◆ Brief ◆
Return the records below exactly; pictures stay out.

◆ Given information ◆

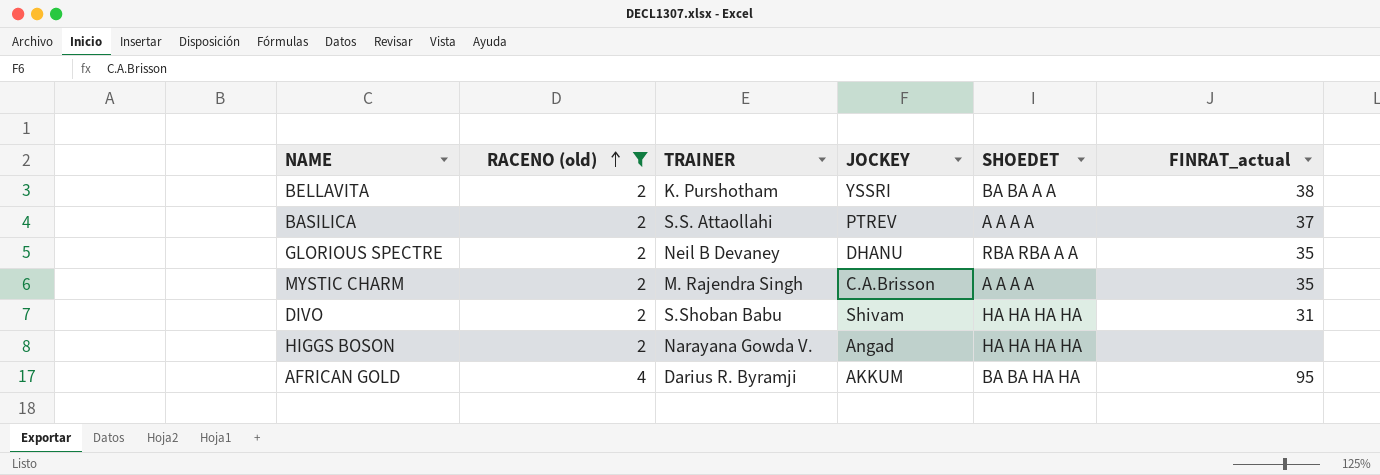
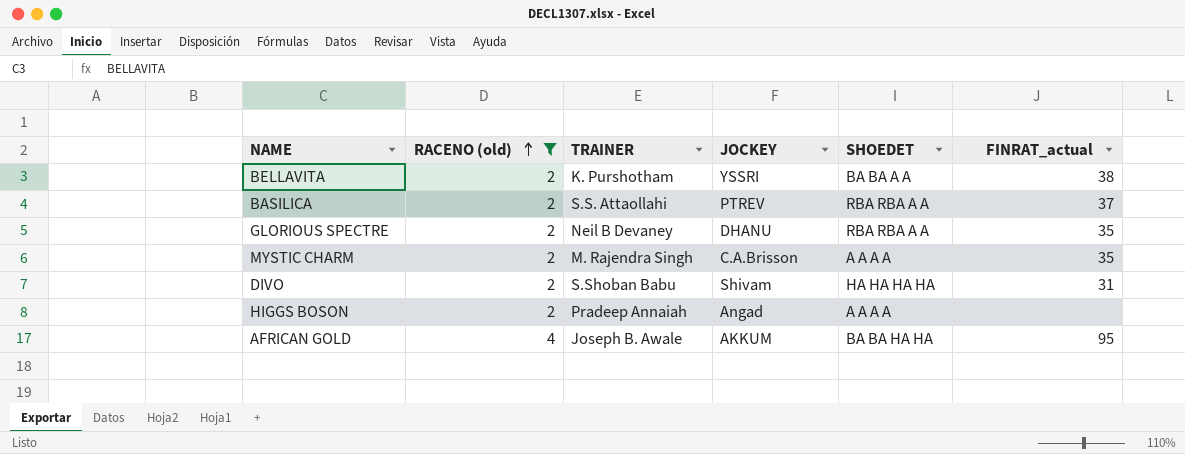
BASILICA | SHOEDET: A A A A -> RBA RBA A A
HIGGS BOSON | TRAINER: Narayana Gowda V. -> Pradeep Annaiah
HIGGS BOSON | SHOEDET: HA HA HA HA -> A A A A
AFRICAN GOLD | TRAINER: Darius R. Byramji -> Joseph B. Awale

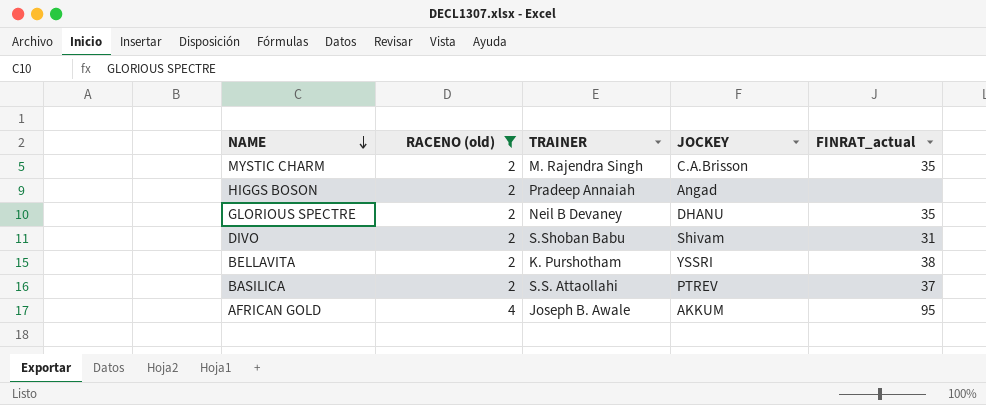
row order: RACENO (old) ascending -> NAME descending
column SHOEDET | position: 5 -> none

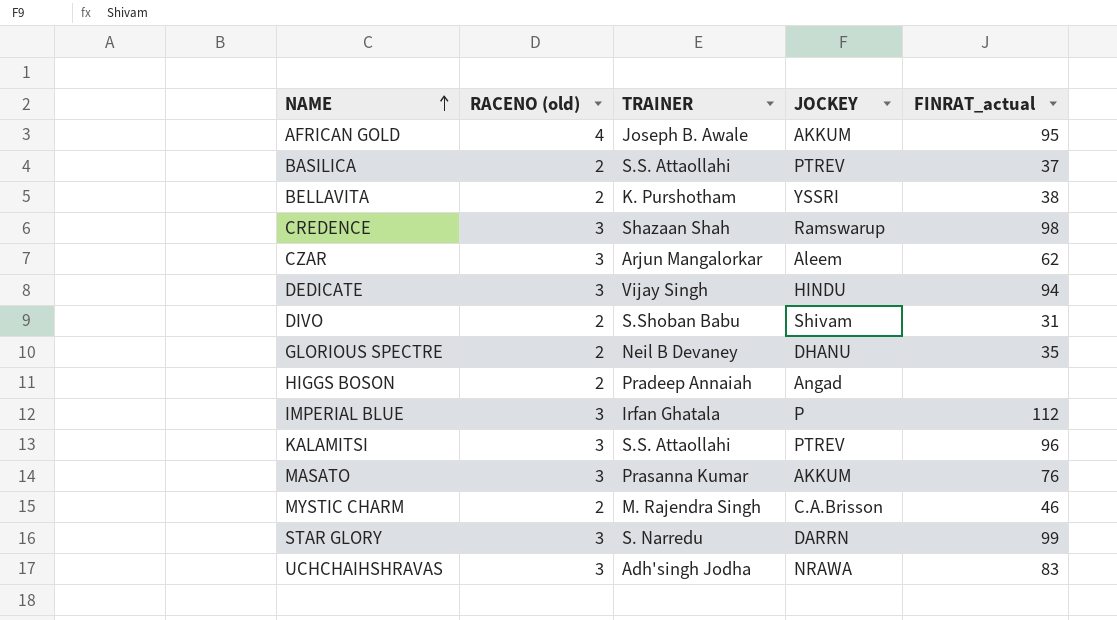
filter: RACENO (old) != 3 -> none
row order: NAME descending -> NAME ascending
MYSTIC CHARM | FINRAT_actual: 35 -> 46

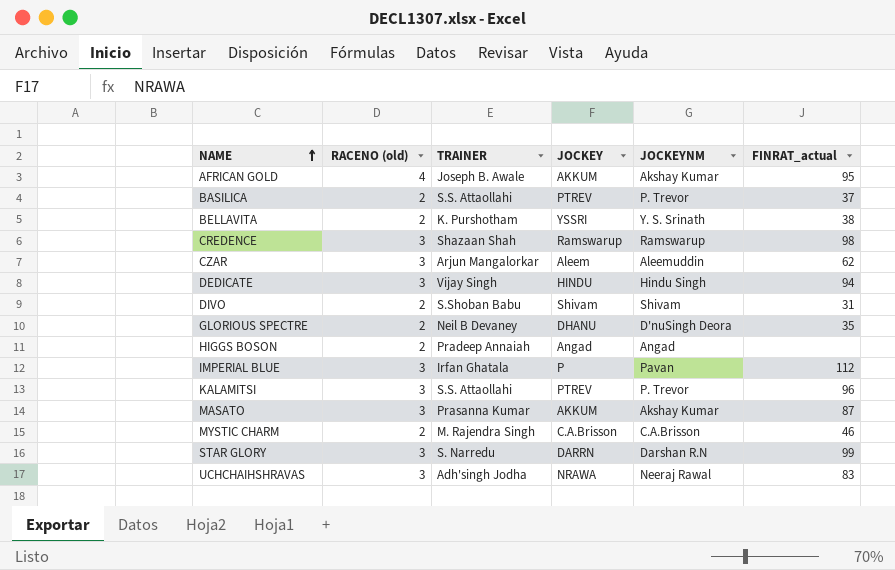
column JOCKEYNM | position: none -> 5
MASATO | FINRAT_actual: 76 -> 87

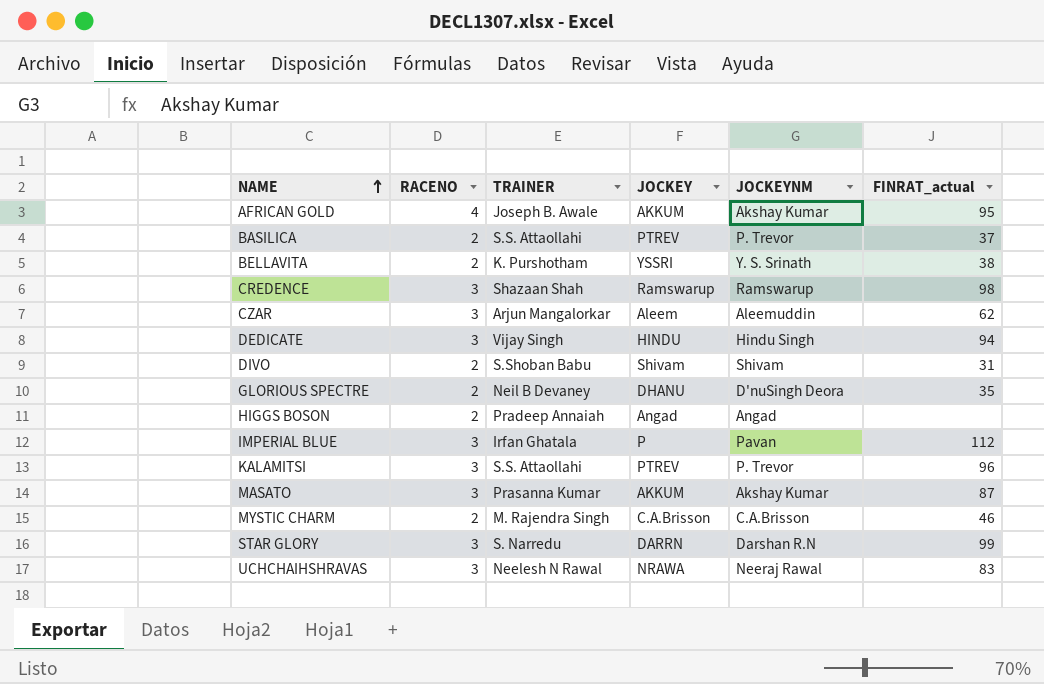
column name: RACENO (old) -> RACENO
UCHCHAIHSHRAVAS | TRAINER: Adh'singh Jodha -> Neelesh N Rawal

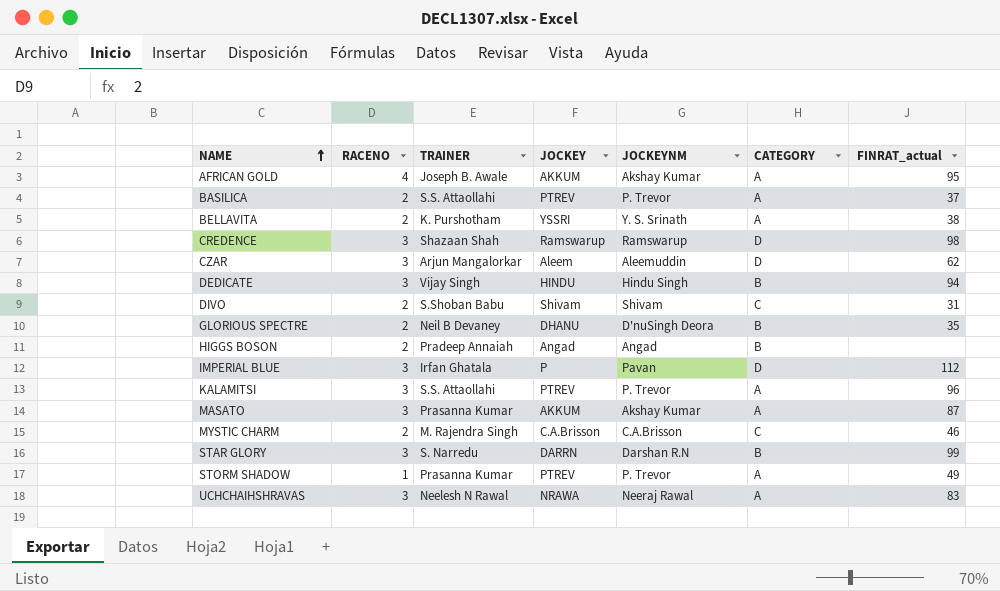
column CATEGORY | position: none -> 6
row STORM SHADOW: none -> 1 | Prasanna Kumar | PTREV | P. Trevor | A | 49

◆ Solution to the problem ◆
BASILICA | SHOEDET: A A A A -> RBA RBA A A
HIGGS BOSON | TRAINER: Narayana Gowda V. -> Pradeep Annaiah
HIGGS BOSON | SHOEDET: HA HA HA HA -> A A A A
AFRICAN GOLD | TRAINER: Darius R. Byramji -> Joseph B. Awale

row order: RACENO (old) ascending -> NAME descending
column SHOEDET | position: 5 -> none

filter: RACENO (old) != 3 -> none
row order: NAME descending -> NAME ascending
MYSTIC CHARM | FINRAT_actual: 35 -> 46

column JOCKEYNM | position: none -> 5
MASATO | FINRAT_actual: 76 -> 87

column name: RACENO (old) -> RACENO
UCHCHAIHSHRAVAS | TRAINER: Adh'singh Jodha -> Neelesh N Rawal

column CATEGORY | position: none -> 6
row STORM SHADOW: none -> 1 | Prasanna Kumar | PTREV | P. Trevor | A | 49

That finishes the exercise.